Using the same out-of-scanner measures in relation to fMRI resting state networks, Reineberg, Andrews-Hanna, Depue, Friedman, and Banich (2015) found that higher Common EF was related to stronger coupling of a right frontoparietal network with the cerebellum and expansion of a dorsal attention network to include frontopolar and cerebellar regions. In contrast, higher Shifting-Specific abilities were associated with expansion of a somatomotor/ventral attention network to include the left angular gyrus.

Given that these two studies examined very different measures (structural vs. functional resting-state) in relation to individual differences, it is not surprising that they arrived at different potential localizations for the EF factors. It is possible that the structural and functional correlates of individual differences do not converge on the same areas or networks. What these studies do reveal, however, is that individual differences in structure and functional connectivity have important implications for performance of different EF tasks. They also add complexity to the interpretation of activation differences: If individuals with higher EF have expanded networks evident even when they are not performing a challenging task, then how should these differences be considered when interpreting average activation and individual differences in activation during EF tasks?

As reviewed here, many studies have examined what brain areas are involved in particular EF tasks and even across multiple EF tasks (section 6.1), and how individual differences in activation, structure, and functional connectivity relate to performance (section 6.2). However, there does not seem to be a strong consensus with respect to localization of the multiple EFs examined in the unity/diversity framework and whether the areas that are active during a task are the same ones implicate in individual differences in performance on that task (or across similar tasks). What is missing from the literature is information about how individual differences in activation across multiple tasks (tapping Inhibiting, Updating, and Shifting) relate to performance on the Common EF, Updating-Specific, and Shifting-Specific factors. That is, are there some regions or networks that individuals with high Common EF activate more or less across these diverse tasks, and are there regions or networks whose activation during updating and shifting tasks distinguish individual differences in the diversity components? We are currently running a study that will hopefully answer these questions by combining in-scanner inhibiting, updating, and shifting tasks with out-of-scanner EF latent variables.

6.3. Lesion studies

We began by noting that the notion of unity and diversity originally arose in the context of neuropsychological studies of frontal lobe lesions. Whereas neuroimaging studies reveal areas active during a task, lesion studies can provide information as to which areas are necessary for task performance (vs. just correlated). To what extent do such neuropsychological studies and studies of normal individual differences agree on the cognitive structure of EFs?

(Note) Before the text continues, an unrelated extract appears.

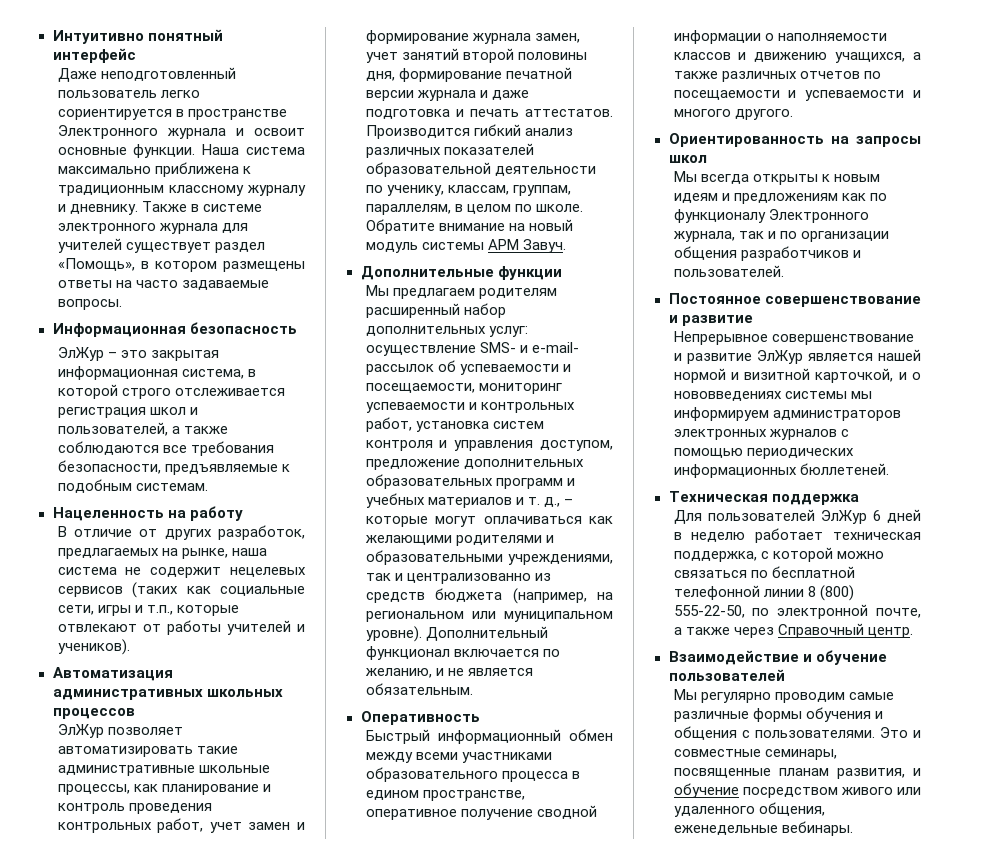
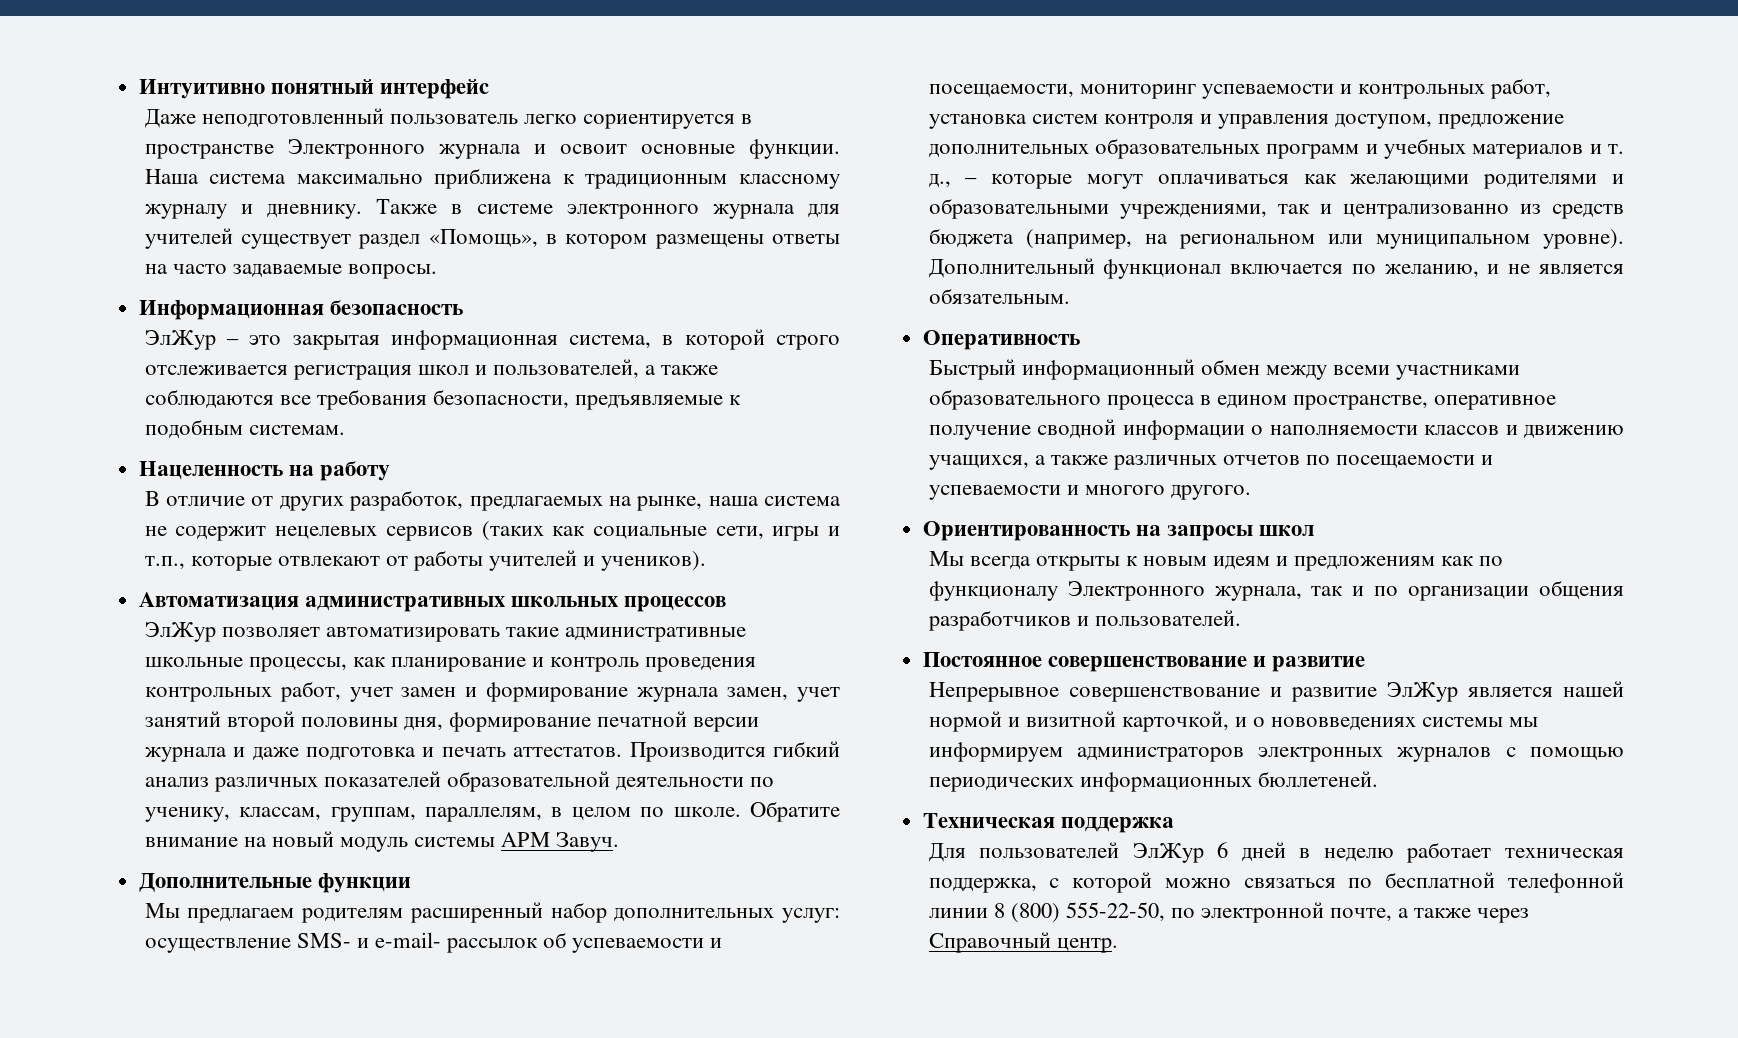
- Взаимодействие и обучение пользователей
- Мы регулярно проводим самые различные формы обучения и общения с пользователями. Это и совместные семинары, посвященные планам развития, и обучение посредством живого или удаленного общения, еженедельные вебинары.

J. Duncan et al.’s (1997) earlier use of the term “unity and diversity” (following Teuber’s, 1972, review) was based on a correlational study of multiple EF tasks (Wisconsin Card Sorting Test, verbal fluency, verbal learning, and a spatial puzzle) in 90 head-injured patients. They found generally low correlations among these tasks, and no evidence for separability of the EF measures from other tests thought to be relatively insensitive to frontal lesions. They also did not find that the locations of damage (assessed with computerized tomography) related systematically to deficits in particular tasks. Importantly, in a follow-up study, a subset of 24 of these patients returned to complete additional tests and measures of fluid intelligence. Though Duncan et al. found a similar pattern in the correlations of the EF tests and their relations to focal lesions, they did find that an aggregate of the EF tasks correlated well with measures of fluid intelligence and goal neglect (rs = .59 and .72, respectively), and all performance measures were more related to a measure of global atrophy than to specific localizations of lesions. This pattern supported their assertion that to the extent that there is some unity in EFs, it seems to be related to goal neglect (as discussed in section 5.2.1). Beyond that, they did not observe any structure to the diversity of EFs.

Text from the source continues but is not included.